═══ Records to process

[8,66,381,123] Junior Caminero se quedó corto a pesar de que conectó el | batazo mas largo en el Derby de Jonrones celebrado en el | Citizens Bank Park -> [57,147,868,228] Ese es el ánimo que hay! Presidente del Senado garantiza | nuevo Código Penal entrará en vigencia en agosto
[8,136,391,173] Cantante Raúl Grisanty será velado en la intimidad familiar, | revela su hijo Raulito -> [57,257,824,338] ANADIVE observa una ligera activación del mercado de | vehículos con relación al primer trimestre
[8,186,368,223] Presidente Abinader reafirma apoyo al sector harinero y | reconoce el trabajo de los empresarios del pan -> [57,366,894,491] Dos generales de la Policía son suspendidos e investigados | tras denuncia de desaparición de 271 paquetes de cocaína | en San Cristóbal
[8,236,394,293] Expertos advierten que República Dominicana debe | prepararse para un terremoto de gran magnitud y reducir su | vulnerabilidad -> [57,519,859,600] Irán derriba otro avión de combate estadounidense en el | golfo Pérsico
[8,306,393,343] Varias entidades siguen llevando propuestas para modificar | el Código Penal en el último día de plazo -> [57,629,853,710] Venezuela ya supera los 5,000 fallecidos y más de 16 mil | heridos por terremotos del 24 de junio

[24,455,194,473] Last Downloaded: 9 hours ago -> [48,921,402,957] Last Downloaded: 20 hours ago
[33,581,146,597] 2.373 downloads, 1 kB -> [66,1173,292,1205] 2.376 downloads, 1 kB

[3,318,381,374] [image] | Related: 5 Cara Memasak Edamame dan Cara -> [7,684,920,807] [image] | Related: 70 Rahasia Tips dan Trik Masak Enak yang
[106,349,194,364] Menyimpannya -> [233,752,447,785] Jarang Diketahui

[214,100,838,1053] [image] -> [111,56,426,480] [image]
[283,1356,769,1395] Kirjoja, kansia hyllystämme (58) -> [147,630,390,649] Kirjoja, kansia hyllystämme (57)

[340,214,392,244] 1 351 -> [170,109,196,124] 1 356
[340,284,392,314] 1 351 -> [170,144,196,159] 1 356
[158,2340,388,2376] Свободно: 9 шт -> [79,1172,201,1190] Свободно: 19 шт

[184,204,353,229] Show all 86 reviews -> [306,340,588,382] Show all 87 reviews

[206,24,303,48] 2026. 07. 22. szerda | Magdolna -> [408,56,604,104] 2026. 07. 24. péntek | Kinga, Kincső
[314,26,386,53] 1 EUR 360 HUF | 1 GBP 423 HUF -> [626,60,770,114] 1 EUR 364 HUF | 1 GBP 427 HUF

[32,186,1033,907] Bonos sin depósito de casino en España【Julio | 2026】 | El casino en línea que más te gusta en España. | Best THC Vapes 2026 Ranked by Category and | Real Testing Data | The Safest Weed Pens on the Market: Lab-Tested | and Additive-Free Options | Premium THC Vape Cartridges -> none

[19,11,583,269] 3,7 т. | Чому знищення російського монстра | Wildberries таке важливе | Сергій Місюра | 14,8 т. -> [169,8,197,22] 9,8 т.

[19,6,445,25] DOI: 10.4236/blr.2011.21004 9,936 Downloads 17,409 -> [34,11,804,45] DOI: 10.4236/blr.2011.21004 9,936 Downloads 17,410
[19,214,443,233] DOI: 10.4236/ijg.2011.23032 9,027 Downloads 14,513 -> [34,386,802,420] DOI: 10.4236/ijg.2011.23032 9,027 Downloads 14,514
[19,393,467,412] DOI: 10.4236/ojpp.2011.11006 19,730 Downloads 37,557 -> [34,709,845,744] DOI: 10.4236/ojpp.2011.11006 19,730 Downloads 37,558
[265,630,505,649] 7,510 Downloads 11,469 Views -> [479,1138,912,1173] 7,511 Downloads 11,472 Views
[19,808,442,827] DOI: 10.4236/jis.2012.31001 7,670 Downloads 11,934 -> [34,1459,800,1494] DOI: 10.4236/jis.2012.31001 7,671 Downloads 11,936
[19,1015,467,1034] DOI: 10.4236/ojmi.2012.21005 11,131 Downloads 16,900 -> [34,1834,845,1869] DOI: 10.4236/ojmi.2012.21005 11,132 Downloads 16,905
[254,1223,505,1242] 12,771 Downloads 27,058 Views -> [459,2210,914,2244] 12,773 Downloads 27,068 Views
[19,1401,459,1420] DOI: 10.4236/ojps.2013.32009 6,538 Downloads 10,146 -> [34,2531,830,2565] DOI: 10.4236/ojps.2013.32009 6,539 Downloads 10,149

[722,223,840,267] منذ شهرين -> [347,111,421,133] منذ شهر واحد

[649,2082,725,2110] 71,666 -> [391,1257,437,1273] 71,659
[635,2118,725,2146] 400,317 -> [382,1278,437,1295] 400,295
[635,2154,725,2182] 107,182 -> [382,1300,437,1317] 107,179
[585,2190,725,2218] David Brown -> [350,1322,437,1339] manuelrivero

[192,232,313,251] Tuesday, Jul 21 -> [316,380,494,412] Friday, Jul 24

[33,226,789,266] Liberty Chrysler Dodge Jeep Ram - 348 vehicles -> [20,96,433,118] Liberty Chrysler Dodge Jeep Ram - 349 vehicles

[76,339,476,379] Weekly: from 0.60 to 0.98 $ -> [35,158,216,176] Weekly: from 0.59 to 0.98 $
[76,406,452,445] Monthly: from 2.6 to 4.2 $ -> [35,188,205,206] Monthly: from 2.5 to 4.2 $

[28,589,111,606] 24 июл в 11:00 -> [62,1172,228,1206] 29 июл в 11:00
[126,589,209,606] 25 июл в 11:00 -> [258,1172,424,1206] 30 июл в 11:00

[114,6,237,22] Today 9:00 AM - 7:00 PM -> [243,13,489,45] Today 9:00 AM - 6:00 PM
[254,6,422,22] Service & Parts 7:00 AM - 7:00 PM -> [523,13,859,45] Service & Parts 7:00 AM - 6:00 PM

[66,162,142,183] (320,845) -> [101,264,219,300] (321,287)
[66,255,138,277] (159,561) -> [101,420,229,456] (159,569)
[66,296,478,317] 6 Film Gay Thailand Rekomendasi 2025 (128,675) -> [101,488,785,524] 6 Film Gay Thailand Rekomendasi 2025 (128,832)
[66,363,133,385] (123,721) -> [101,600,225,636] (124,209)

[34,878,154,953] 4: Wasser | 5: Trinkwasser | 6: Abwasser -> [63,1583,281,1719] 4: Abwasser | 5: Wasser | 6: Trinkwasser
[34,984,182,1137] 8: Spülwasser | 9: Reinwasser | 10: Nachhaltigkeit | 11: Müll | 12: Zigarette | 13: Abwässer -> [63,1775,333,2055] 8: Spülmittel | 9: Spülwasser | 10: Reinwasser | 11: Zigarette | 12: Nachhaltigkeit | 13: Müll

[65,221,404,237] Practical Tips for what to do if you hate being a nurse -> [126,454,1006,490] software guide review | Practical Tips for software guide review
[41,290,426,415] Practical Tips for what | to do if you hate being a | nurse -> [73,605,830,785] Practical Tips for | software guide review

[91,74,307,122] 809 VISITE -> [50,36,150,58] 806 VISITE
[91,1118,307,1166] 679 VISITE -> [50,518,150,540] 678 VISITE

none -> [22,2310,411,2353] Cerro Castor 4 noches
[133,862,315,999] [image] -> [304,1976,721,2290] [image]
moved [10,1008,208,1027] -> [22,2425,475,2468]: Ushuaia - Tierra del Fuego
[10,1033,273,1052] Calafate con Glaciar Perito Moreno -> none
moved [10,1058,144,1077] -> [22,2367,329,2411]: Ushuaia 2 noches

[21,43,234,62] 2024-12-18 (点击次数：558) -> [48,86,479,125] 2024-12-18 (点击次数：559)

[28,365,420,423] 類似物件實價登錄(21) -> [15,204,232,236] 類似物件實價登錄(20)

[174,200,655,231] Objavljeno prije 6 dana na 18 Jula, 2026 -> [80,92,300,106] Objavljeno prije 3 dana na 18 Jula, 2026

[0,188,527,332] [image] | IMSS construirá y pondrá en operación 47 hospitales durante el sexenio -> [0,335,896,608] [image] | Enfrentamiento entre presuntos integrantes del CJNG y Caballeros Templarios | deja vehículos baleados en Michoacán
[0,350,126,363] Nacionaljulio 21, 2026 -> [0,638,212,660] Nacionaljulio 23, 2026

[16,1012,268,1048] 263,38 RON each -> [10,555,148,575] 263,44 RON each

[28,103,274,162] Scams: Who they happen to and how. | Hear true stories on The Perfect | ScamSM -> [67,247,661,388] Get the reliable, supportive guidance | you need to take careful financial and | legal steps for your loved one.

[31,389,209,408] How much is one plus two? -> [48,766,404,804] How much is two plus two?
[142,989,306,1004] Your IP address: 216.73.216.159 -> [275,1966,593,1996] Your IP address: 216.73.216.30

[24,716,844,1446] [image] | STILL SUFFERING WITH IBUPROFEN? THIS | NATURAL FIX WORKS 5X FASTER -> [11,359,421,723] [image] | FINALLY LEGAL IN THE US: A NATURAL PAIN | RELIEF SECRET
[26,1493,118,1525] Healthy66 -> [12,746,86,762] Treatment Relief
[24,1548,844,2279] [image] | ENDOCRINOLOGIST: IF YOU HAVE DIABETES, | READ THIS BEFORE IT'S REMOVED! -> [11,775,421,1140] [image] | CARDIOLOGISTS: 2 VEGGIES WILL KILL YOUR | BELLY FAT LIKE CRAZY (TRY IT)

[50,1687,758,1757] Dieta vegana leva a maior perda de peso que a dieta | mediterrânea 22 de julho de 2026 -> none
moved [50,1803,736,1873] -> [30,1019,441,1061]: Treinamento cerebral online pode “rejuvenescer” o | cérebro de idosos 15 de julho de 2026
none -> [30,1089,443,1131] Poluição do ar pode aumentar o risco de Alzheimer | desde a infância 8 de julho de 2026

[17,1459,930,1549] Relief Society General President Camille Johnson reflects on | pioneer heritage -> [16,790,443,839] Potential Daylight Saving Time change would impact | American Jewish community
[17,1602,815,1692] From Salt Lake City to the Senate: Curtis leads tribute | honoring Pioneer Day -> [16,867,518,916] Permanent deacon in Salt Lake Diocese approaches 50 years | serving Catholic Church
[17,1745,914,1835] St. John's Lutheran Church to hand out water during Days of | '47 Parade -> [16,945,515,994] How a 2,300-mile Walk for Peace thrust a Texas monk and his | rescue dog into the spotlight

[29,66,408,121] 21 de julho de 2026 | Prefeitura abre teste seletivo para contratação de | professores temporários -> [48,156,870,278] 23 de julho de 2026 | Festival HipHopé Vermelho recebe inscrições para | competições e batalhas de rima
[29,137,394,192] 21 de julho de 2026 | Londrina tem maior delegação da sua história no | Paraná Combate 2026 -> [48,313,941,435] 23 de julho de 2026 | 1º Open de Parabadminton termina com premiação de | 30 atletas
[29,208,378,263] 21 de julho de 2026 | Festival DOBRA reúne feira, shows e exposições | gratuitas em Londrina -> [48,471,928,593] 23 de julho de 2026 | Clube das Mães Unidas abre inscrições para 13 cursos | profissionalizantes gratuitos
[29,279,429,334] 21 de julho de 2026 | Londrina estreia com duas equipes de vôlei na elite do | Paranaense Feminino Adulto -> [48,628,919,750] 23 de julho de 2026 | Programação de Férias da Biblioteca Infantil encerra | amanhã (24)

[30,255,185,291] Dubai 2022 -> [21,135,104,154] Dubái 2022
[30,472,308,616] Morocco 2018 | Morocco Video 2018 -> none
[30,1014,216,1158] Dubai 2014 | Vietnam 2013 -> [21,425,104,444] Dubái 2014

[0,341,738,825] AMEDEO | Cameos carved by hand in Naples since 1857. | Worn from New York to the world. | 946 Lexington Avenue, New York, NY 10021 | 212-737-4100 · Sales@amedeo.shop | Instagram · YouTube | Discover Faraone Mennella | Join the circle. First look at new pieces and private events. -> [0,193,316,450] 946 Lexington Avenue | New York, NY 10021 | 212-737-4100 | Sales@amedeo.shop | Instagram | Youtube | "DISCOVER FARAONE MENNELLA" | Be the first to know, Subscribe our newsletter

══════

Your answer should be each line of the data that contains the word "what", copied as it stands.

**Answer box**
[65,221,404,237] Practical Tips for what to do if you hate being a nurse -> [126,454,1006,490] software guide review | Practical Tips for software guide review
[41,290,426,415] Practical Tips for what | to do if you hate being a | nurse -> [73,605,830,785] Practical Tips for | software guide review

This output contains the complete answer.